2015-08-03

Notes of mitX Big Data course: new DBMSs

Trends in Database management systems: in-memory column format.

Basic knowledge:
ACID: atomicity, consistency, isolation, durability

1. Column store
Column store is 50-100 times faster than row store.
The reasons are
1) when you want to read something by a query, you may want only a few columns, but a row-based store will give you all the columns of each row, most you don't want;
2) columns are easy to encode and compress;
3) don't use headers for each record;
4) column-wise picking by an executer is faster because of vector processing.

Native column store systems:
HP/Vertica, SAP/Hana, Paraccel(Amazon), SAP/Sybase/IQ
Native row store systems:
MS, Oracle (latest Oracle db 12c is doing column store as an option), DB2, Netezza
In transition:
Teradata, Asterdata, Greenplum,

Example with Vertica:
read some records into main memory and present them in row-store form;
Once changes are made, rotate the rows into columns, encode them and write onto disk.
Paraccel and Hana are similar.

2. Ways to reduce computation cost (time)

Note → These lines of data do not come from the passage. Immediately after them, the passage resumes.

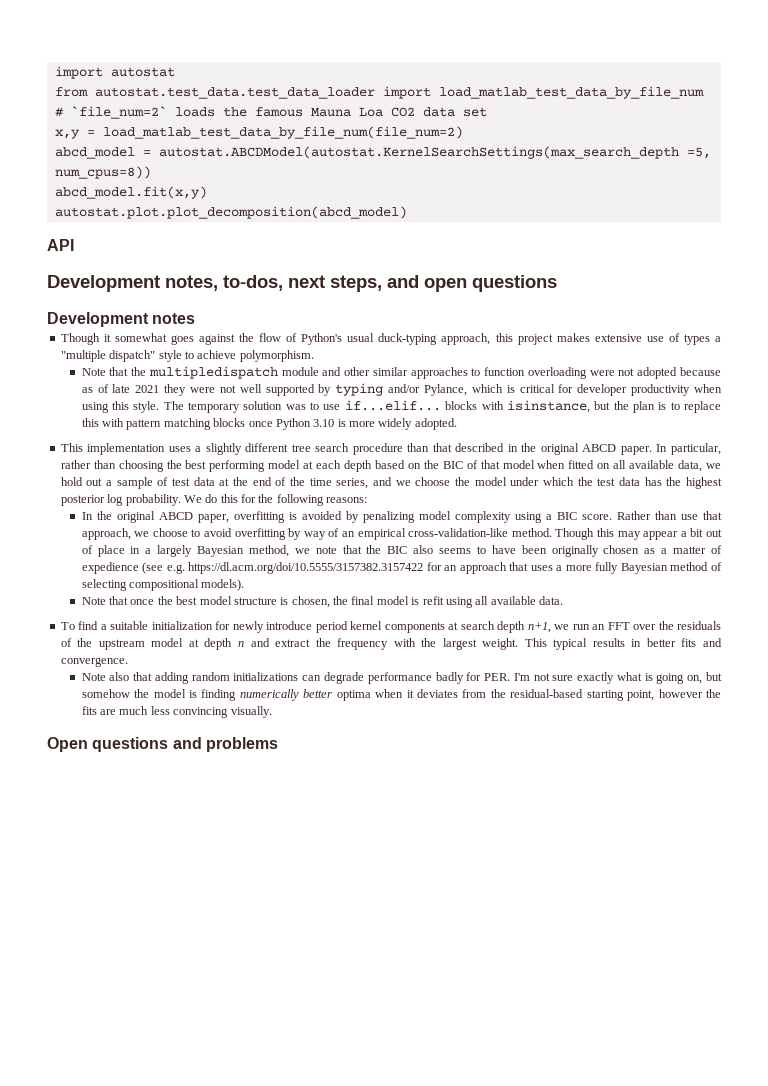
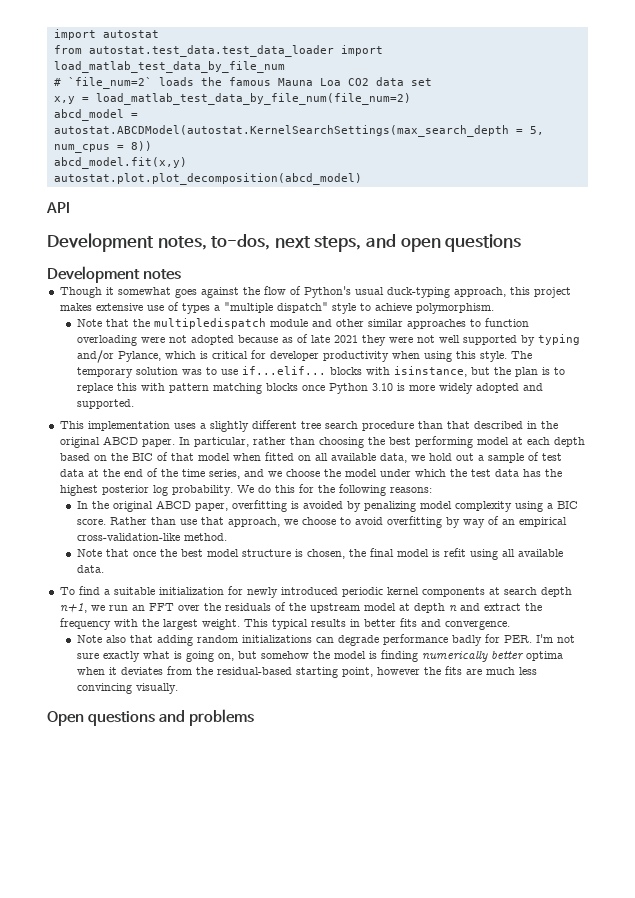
[686,147,711,159] [54,166,151,179] =5, num_cpus=8)) -> [515,126,544,135] [53,141,152,153] = 5, num_cpus = 8))
[414,418,457,430] adopted. -> [475,383,543,393] [76,399,134,409] adopted and supported.
[555,528,723,540] [81,545,722,557] [81,562,723,574] [81,579,245,591] Though this may appear a bit out of place in a largely Bayesian method, we note that the BIC also seems to have been originally chosen as a matter of expedience (see e.g. https://dl.acm.org/doi/10.5555/3157382.3157422 for an approach that uses a more fully Bayesian method of selecting compositional models). -> (227, 537) none
[266,621,348,633] introduce period -> [280,587,383,597] introduced periodic

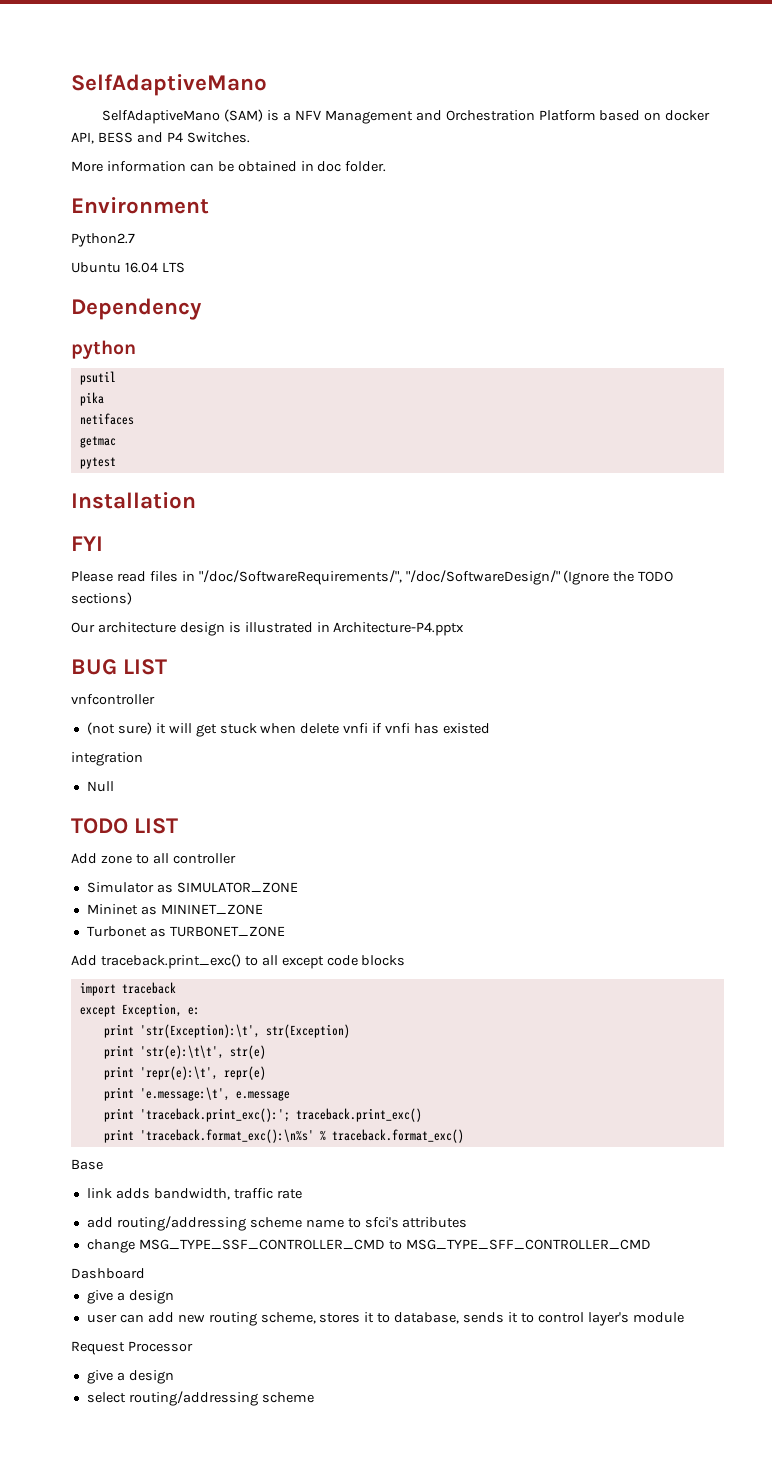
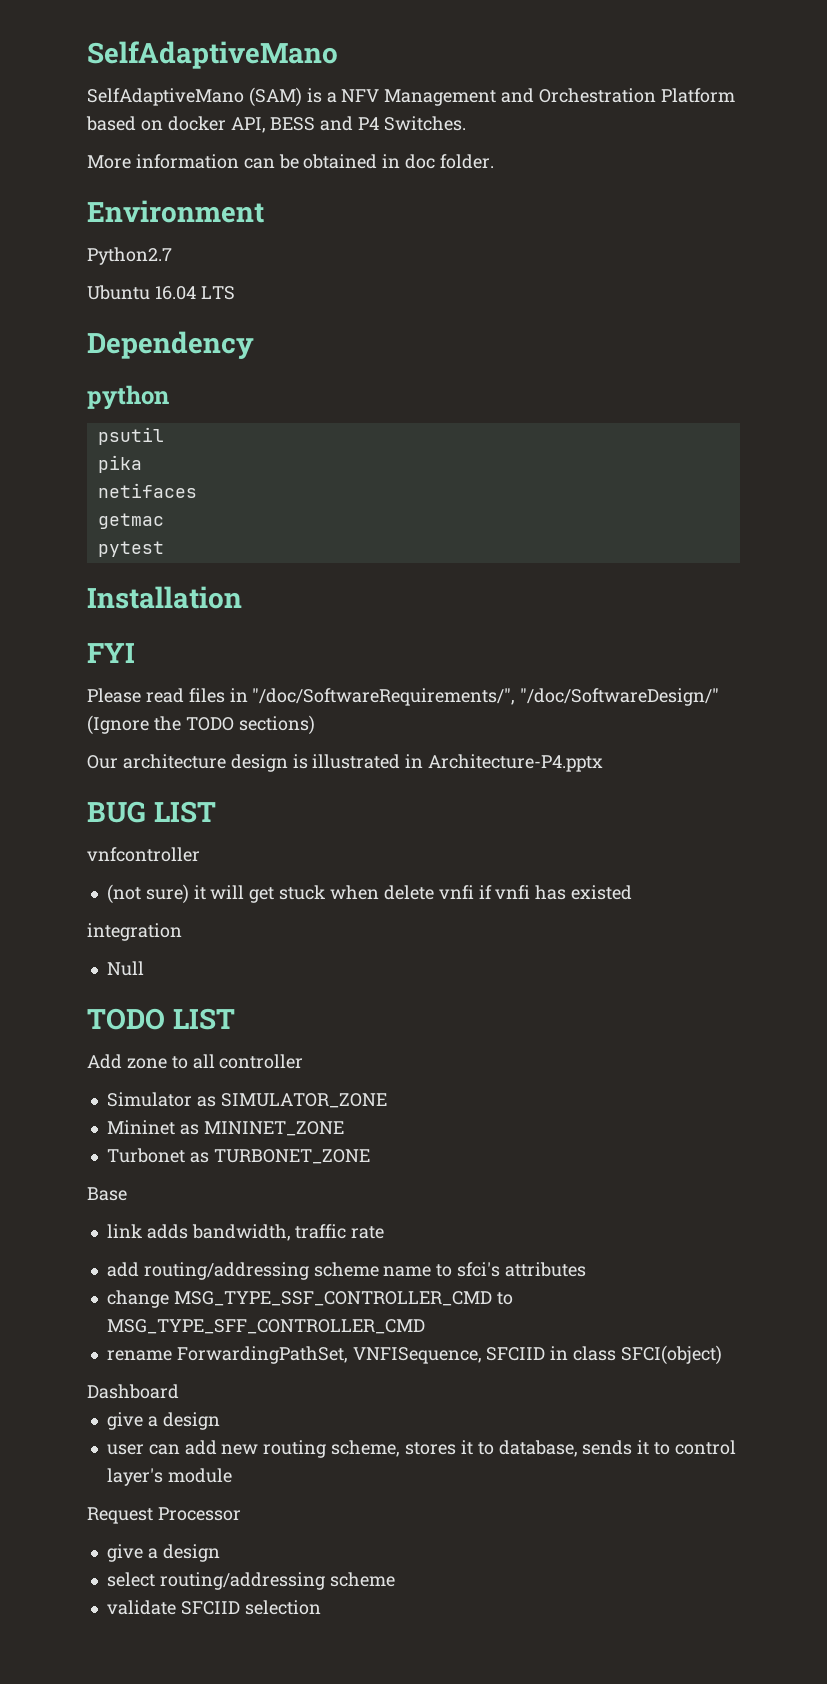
[71,954,406,969] [79,982,176,996] [79,1003,200,1017] [103,1024,350,1038] [103,1045,266,1059] [103,1066,266,1080] [103,1087,290,1101] [103,1108,422,1122] [103,1129,464,1143] // Add traceback.print_exc() to all except code blocks // import traceback // except Exception, e: // print 'str(Exception):\t', str(Exception) // print 'str(e):\t\t', str(e) // print 'repr(e):\t', repr(e) // print 'e.message:\t', e.message // print 'traceback.print_exc():'; traceback.print_exc() // print 'traceback.format_exc():\n%s' % traceback.format_exc() -> (370, 1156) none
(651, 1244) none -> [106,1345,722,1365] // rename ForwardingPathSet, VNFISequence, SFCIID in class SFCI(object)
(314, 1397) none -> [106,1600,321,1615] // validate SFCIID selection

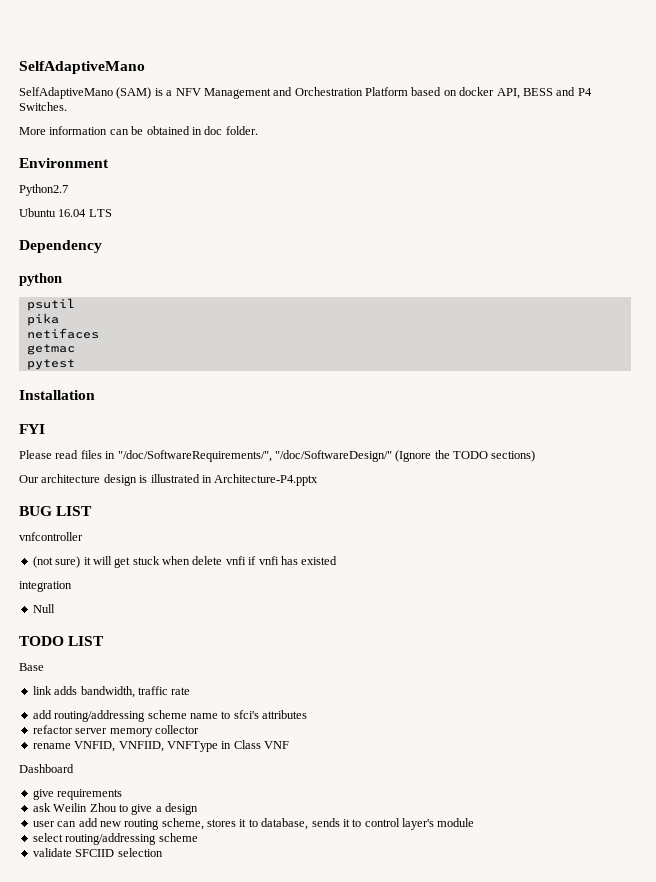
[87,1054,304,1069] [106,1092,387,1108] [106,1120,344,1136] [106,1148,370,1164] // Add zone to all controller // Simulator as SIMULATOR_ZONE // Mininet as MININET_ZONE // Turbonet as TURBONET_ZONE -> (105, 641) none
[106,1290,513,1308] [106,1319,425,1334] [106,1345,722,1365] [87,1384,179,1399] change MSG_TYPE_SSF_CONTROLLER_CMD to MSG_TYPE_SFF_CONTROLLER_CMD // rename ForwardingPathSet, VNFISequence, SFCIID in class SFCI(object) // Dashboard // -> [32,725,199,737] [32,740,289,752] [19,764,74,773] [32,789,123,800] [32,803,128,812] refactor server memory collector // rename VNFID, VNFIID, VNFType in Class VNF // Dashboard // give requirements // ask Weilin Zhou to
[87,1507,241,1524] [106,1544,220,1562] // Request Processor // give a design -> (475, 822) none

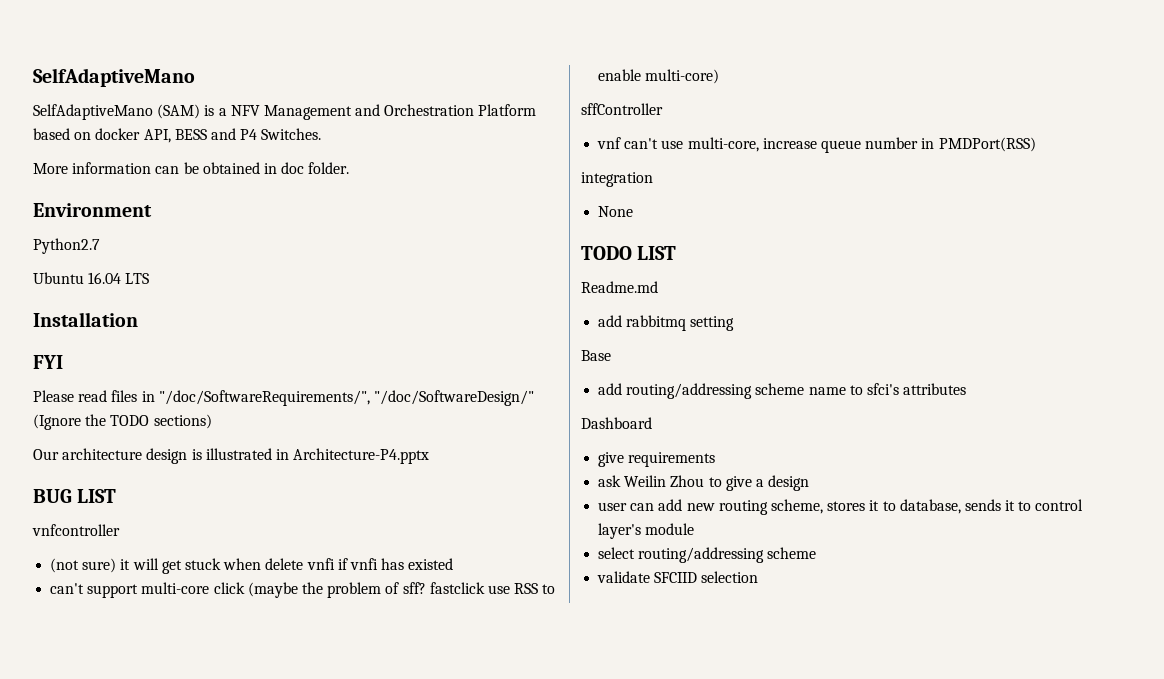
[19,240,102,253] [19,273,62,286] [26,298,75,311] [26,313,59,326] [26,328,99,339] [26,344,75,355] [26,359,75,370] // Dependency // python // psutil // pika // netifaces // getmac // pytest -> (150, 278) none
(338, 560) none -> [50,582,556,598] [598,69,720,84] [581,103,663,115] [597,137,1036,153] // can't support multi-core click (maybe the problem of sff? fastclick use RSS to enable multi-core) // sffController // vnf can't use multi-core, increase queue number in PMDPort(RSS)
[32,604,55,613] // Null -> [598,206,634,217] // None
[19,663,44,671] [32,686,191,698] Base // link adds bandwidth, traffic rate -> [581,281,658,293] [598,315,735,331] [581,350,611,361] Readme.md // add rabbitmq setting // Base
[32,725,199,737] [32,740,289,752] // refactor server memory collector // rename VNFID, VNFIID, VNFType in Class VNF -> (967, 389) none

1) To reduce time for isolation:
locking: isolate rows being edited from other editors
latching: isolate data being processed in one thread from other threads
New ways to avoid locking while dealing with isolation:
concurrency control:
  MVCC (NuoDB, Hekaton)
  Time stamp order (H-Store, VoltDB)
  Lightweight combination of time stamp order and dynamic locking (Calvin, Dora)
Use single-thread systems.

2) To reduce memory loading time:

Transaction processing databases are not so big as data warehouses. They can well be done in main memory (buffer pool).
1TB memory is already in market ($30k)
Anti-caching is going to be popular.

3) To reduce logging time:
i. do command logging (logic logging) instead of data changelog (dynamic logging).
ii. with replica in big data stuctures, no need of logging and recovery for plain failures. You just 'failover' and that's fine.

Recommended new OLTP (Online transaction processing) systems: MS Hekaton, SAP Hana, VoltDB, MemSQL, SQLFire,... They are 100 times faster than old systems.
Notes from outside the course: Oracle 12c has dual row and column based formats, both can do in-memory OLTP. The column format uses memory only while the row format can be stored on disk.

3. NoSQL (MongoDB, Cassandra, ...): comments from Professor Mike Stonebraker

1) NoSQL advocates to give up ACID, which is not good. Actually NoSQL is currently seeking after better ACID.
2) NoSQL advocates to 'scheme later', which is possible in some cases but not really good practice.

4. Array database systems (such as SciDB)
Good to do complex analyses requiring matrix computation. It depends on how such analyses are sought after in market.
Examples includes data mining looking into covariance between pairs of stocks in their prices over time.
SciDB provides array SQL.

5. Graph database (Neo4J, )
Also good to do OLTP.

6. Hadoop, Hive, Pig
MapReduce is only useful when doing with highly parallel computations.
Hive (Facebook) and Pig (Yahoo) are top layers doing SQL like queries and manipulations, which is more likely to be active in market.
HDFS, the bottom level file system, is dying.
Facts: Facebook runs ~2500 nodes of mapreduce.
A normal SQL aggregate running on Hadoop is 100x slower than on a column store DBMS.
A matrix computation analysis on Hadoop is 100x slower than on an array based DBMS.

Cloudera Impala (an execution engine implementing Hive) is becoming more like SAP Hana or Vertica.

Hortonworks and Facebook are doing the same thing, developing Hive-interfaced data warehousing systems without MapReduce.
Other data warehousing systems may also well have supported Hive, however.

Notes from others:
Google Dremel is also running SQL over MapReduce. These alike systems usually do very simple queries and don't need fault tolerance.
While Google Tenzing is designed for complex queries on top of mapreduce clusters.
Apache Spark uses MapReduce clusters but runs in-memory.
Apache Shark implements in-memory, column-oriented database on top of Spark (Hive on Spark), so we can use SQL with Spark.
Those new systems can do data partitioning in memory. This eases doing transactions separately on each partition simultaneously thus avoid concurrency controlling.

Conclusion:
A. Data warehouse is going to be a column store market;
B. OLTP will be a main memory market;
C. Array based and Graph DBMSs may get traction;
D. NoSQL currently is not good if you want ACID.